WHAT TO PRODUCE: Quote the records that follow in full and exactly; leave out the pictures.

(Beginning of DATASET EXTRACT)

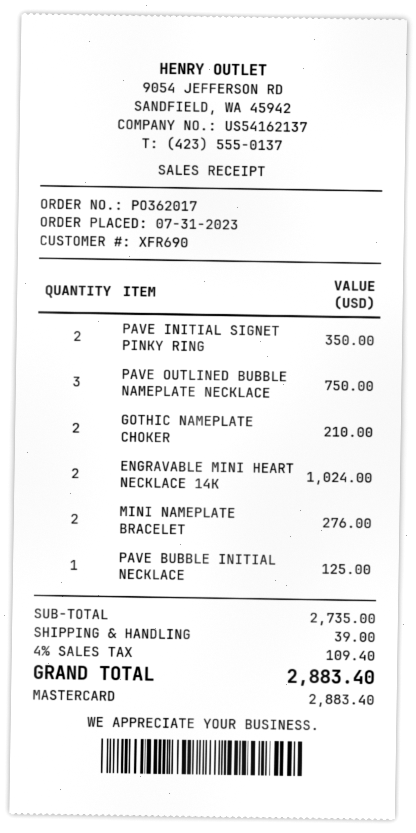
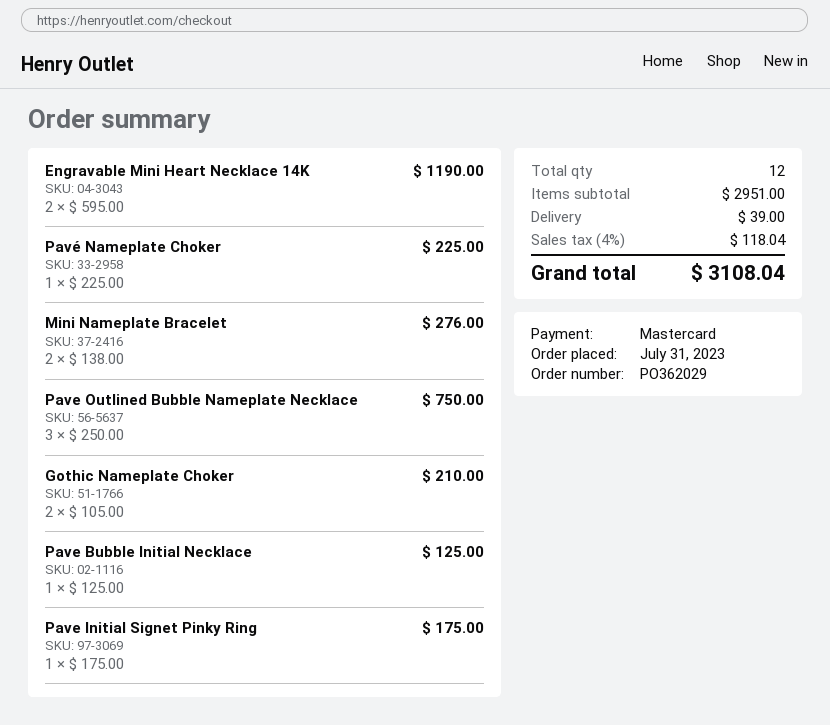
order number: PO362017 -> PO362029
PAVE INITIAL SIGNET PINKY RING: 2 for 350.00 -> 1 for 175.00
ENGRAVABLE MINI HEART NECKLACE 14K: 2 for 1024.00 -> 2 for 1190.00
Pavé Nameplate Choker: none -> 1 for 225.00
subtotal: 2735.00 -> 2951.00
tax: 4% = 109.40 -> 4% = 118.04
total: 2883.40 -> 3108.04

(End of DATASET EXTRACT)

RESPONSE TO THIS TASK:
order number: PO362017 -> PO362029
PAVE INITIAL SIGNET PINKY RING: 2 for 350.00 -> 1 for 175.00
ENGRAVABLE MINI HEART NECKLACE 14K: 2 for 1024.00 -> 2 for 1190.00
Pavé Nameplate Choker: none -> 1 for 225.00
subtotal: 2735.00 -> 2951.00
tax: 4% = 109.40 -> 4% = 118.04
total: 2883.40 -> 3108.04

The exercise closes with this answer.